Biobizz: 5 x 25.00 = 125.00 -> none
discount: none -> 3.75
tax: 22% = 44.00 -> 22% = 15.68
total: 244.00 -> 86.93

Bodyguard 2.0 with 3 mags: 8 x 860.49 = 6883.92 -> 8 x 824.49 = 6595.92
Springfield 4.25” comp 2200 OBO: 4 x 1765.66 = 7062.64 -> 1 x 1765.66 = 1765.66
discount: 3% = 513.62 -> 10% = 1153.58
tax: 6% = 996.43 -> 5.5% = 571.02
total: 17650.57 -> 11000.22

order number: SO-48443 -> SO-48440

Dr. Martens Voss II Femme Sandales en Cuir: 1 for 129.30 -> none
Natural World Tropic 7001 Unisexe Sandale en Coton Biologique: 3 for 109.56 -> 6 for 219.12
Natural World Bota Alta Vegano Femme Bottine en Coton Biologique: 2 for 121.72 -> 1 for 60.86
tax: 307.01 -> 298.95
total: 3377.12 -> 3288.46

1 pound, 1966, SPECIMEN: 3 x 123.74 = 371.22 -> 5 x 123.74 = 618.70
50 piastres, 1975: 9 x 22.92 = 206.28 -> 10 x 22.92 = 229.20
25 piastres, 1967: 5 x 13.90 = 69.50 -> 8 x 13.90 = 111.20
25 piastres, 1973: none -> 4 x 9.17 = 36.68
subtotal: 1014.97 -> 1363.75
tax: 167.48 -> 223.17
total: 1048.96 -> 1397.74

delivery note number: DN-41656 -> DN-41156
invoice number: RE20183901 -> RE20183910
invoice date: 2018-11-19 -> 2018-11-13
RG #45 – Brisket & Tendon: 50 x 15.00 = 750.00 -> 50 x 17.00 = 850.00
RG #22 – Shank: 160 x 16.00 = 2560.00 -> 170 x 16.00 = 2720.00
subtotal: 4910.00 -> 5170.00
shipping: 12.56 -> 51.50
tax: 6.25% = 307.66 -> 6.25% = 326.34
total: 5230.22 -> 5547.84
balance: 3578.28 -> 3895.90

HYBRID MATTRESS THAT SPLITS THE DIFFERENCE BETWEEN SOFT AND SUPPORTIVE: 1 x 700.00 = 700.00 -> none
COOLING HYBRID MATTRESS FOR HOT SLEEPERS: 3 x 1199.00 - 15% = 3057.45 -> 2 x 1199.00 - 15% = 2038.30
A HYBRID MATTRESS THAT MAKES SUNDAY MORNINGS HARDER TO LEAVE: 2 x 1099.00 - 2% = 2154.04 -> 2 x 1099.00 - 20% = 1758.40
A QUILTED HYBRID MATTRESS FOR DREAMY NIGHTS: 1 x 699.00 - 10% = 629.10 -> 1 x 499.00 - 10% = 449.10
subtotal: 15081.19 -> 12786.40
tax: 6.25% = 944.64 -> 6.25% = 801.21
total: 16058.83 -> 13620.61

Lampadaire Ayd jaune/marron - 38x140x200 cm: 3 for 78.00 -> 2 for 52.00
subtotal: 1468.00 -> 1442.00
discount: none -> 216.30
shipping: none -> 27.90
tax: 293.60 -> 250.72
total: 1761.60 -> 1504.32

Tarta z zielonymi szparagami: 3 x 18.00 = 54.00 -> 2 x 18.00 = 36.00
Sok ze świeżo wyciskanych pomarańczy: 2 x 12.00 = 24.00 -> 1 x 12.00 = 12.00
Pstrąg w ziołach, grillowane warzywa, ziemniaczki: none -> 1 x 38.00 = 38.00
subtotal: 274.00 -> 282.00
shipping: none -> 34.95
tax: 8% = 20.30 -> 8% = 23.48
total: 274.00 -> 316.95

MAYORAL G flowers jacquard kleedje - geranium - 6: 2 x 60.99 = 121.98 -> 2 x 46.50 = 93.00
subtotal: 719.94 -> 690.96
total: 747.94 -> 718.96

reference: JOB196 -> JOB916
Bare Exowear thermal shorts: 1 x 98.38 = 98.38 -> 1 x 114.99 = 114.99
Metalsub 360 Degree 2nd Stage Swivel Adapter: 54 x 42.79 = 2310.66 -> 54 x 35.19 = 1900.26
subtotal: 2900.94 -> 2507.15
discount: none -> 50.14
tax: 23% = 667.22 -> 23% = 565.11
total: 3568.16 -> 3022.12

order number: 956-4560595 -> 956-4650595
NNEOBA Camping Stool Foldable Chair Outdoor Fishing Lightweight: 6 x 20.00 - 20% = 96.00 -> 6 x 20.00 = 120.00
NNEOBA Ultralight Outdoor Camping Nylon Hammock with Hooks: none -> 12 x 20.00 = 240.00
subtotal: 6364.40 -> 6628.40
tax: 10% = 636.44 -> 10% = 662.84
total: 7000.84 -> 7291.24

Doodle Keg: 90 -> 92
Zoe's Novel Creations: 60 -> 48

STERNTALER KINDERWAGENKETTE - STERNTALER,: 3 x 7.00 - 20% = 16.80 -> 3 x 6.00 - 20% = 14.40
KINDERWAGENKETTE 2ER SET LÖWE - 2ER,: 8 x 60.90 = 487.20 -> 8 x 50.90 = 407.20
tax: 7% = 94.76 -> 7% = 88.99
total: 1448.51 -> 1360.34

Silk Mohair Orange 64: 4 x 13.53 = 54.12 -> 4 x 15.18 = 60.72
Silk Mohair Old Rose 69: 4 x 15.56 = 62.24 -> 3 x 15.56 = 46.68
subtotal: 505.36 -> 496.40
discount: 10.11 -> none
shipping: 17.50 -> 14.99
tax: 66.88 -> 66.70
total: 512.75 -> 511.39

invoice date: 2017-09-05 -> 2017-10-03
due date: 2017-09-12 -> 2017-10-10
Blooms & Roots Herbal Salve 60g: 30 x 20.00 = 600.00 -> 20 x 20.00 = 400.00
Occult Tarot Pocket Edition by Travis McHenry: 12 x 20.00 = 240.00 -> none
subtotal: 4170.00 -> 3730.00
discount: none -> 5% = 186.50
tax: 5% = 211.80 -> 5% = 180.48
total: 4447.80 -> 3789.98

------------------------------------------------------------------------

__Work to complete__:
The records above are to be printed out again exactly, without omission.

__Written solution__:
Biobizz: 5 x 25.00 = 125.00 -> none
discount: none -> 3.75
tax: 22% = 44.00 -> 22% = 15.68
total: 244.00 -> 86.93

Bodyguard 2.0 with 3 mags: 8 x 860.49 = 6883.92 -> 8 x 824.49 = 6595.92
Springfield 4.25” comp 2200 OBO: 4 x 1765.66 = 7062.64 -> 1 x 1765.66 = 1765.66
discount: 3% = 513.62 -> 10% = 1153.58
tax: 6% = 996.43 -> 5.5% = 571.02
total: 17650.57 -> 11000.22

order number: SO-48443 -> SO-48440

Dr. Martens Voss II Femme Sandales en Cuir: 1 for 129.30 -> none
Natural World Tropic 7001 Unisexe Sandale en Coton Biologique: 3 for 109.56 -> 6 for 219.12
Natural World Bota Alta Vegano Femme Bottine en Coton Biologique: 2 for 121.72 -> 1 for 60.86
tax: 307.01 -> 298.95
total: 3377.12 -> 3288.46

1 pound, 1966, SPECIMEN: 3 x 123.74 = 371.22 -> 5 x 123.74 = 618.70
50 piastres, 1975: 9 x 22.92 = 206.28 -> 10 x 22.92 = 229.20
25 piastres, 1967: 5 x 13.90 = 69.50 -> 8 x 13.90 = 111.20
25 piastres, 1973: none -> 4 x 9.17 = 36.68
subtotal: 1014.97 -> 1363.75
tax: 167.48 -> 223.17
total: 1048.96 -> 1397.74

delivery note number: DN-41656 -> DN-41156
invoice number: RE20183901 -> RE20183910
invoice date: 2018-11-19 -> 2018-11-13
RG #45 – Brisket & Tendon: 50 x 15.00 = 750.00 -> 50 x 17.00 = 850.00
RG #22 – Shank: 160 x 16.00 = 2560.00 -> 170 x 16.00 = 2720.00
subtotal: 4910.00 -> 5170.00
shipping: 12.56 -> 51.50
tax: 6.25% = 307.66 -> 6.25% = 326.34
total: 5230.22 -> 5547.84
balance: 3578.28 -> 3895.90

HYBRID MATTRESS THAT SPLITS THE DIFFERENCE BETWEEN SOFT AND SUPPORTIVE: 1 x 700.00 = 700.00 -> none
COOLING HYBRID MATTRESS FOR HOT SLEEPERS: 3 x 1199.00 - 15% = 3057.45 -> 2 x 1199.00 - 15% = 2038.30
A HYBRID MATTRESS THAT MAKES SUNDAY MORNINGS HARDER TO LEAVE: 2 x 1099.00 - 2% = 2154.04 -> 2 x 1099.00 - 20% = 1758.40
A QUILTED HYBRID MATTRESS FOR DREAMY NIGHTS: 1 x 699.00 - 10% = 629.10 -> 1 x 499.00 - 10% = 449.10
subtotal: 15081.19 -> 12786.40
tax: 6.25% = 944.64 -> 6.25% = 801.21
total: 16058.83 -> 13620.61

Lampadaire Ayd jaune/marron - 38x140x200 cm: 3 for 78.00 -> 2 for 52.00
subtotal: 1468.00 -> 1442.00
discount: none -> 216.30
shipping: none -> 27.90
tax: 293.60 -> 250.72
total: 1761.60 -> 1504.32

Tarta z zielonymi szparagami: 3 x 18.00 = 54.00 -> 2 x 18.00 = 36.00
Sok ze świeżo wyciskanych pomarańczy: 2 x 12.00 = 24.00 -> 1 x 12.00 = 12.00
Pstrąg w ziołach, grillowane warzywa, ziemniaczki: none -> 1 x 38.00 = 38.00
subtotal: 274.00 -> 282.00
shipping: none -> 34.95
tax: 8% = 20.30 -> 8% = 23.48
total: 274.00 -> 316.95

MAYORAL G flowers jacquard kleedje - geranium - 6: 2 x 60.99 = 121.98 -> 2 x 46.50 = 93.00
subtotal: 719.94 -> 690.96
total: 747.94 -> 718.96

reference: JOB196 -> JOB916
Bare Exowear thermal shorts: 1 x 98.38 = 98.38 -> 1 x 114.99 = 114.99
Metalsub 360 Degree 2nd Stage Swivel Adapter: 54 x 42.79 = 2310.66 -> 54 x 35.19 = 1900.26
subtotal: 2900.94 -> 2507.15
discount: none -> 50.14
tax: 23% = 667.22 -> 23% = 565.11
total: 3568.16 -> 3022.12

order number: 956-4560595 -> 956-4650595
NNEOBA Camping Stool Foldable Chair Outdoor Fishing Lightweight: 6 x 20.00 - 20% = 96.00 -> 6 x 20.00 = 120.00
NNEOBA Ultralight Outdoor Camping Nylon Hammock with Hooks: none -> 12 x 20.00 = 240.00
subtotal: 6364.40 -> 6628.40
tax: 10% = 636.44 -> 10% = 662.84
total: 7000.84 -> 7291.24

Doodle Keg: 90 -> 92
Zoe's Novel Creations: 60 -> 48

STERNTALER KINDERWAGENKETTE - STERNTALER,: 3 x 7.00 - 20% = 16.80 -> 3 x 6.00 - 20% = 14.40
KINDERWAGENKETTE 2ER SET LÖWE - 2ER,: 8 x 60.90 = 487.20 -> 8 x 50.90 = 407.20
tax: 7% = 94.76 -> 7% = 88.99
total: 1448.51 -> 1360.34

Silk Mohair Orange 64: 4 x 13.53 = 54.12 -> 4 x 15.18 = 60.72
Silk Mohair Old Rose 69: 4 x 15.56 = 62.24 -> 3 x 15.56 = 46.68
subtotal: 505.36 -> 496.40
discount: 10.11 -> none
shipping: 17.50 -> 14.99
tax: 66.88 -> 66.70
total: 512.75 -> 511.39

invoice date: 2017-09-05 -> 2017-10-03
due date: 2017-09-12 -> 2017-10-10
Blooms & Roots Herbal Salve 60g: 30 x 20.00 = 600.00 -> 20 x 20.00 = 400.00
Occult Tarot Pocket Edition by Travis McHenry: 12 x 20.00 = 240.00 -> none
subtotal: 4170.00 -> 3730.00
discount: none -> 5% = 186.50
tax: 5% = 211.80 -> 5% = 180.48
total: 4447.80 -> 3789.98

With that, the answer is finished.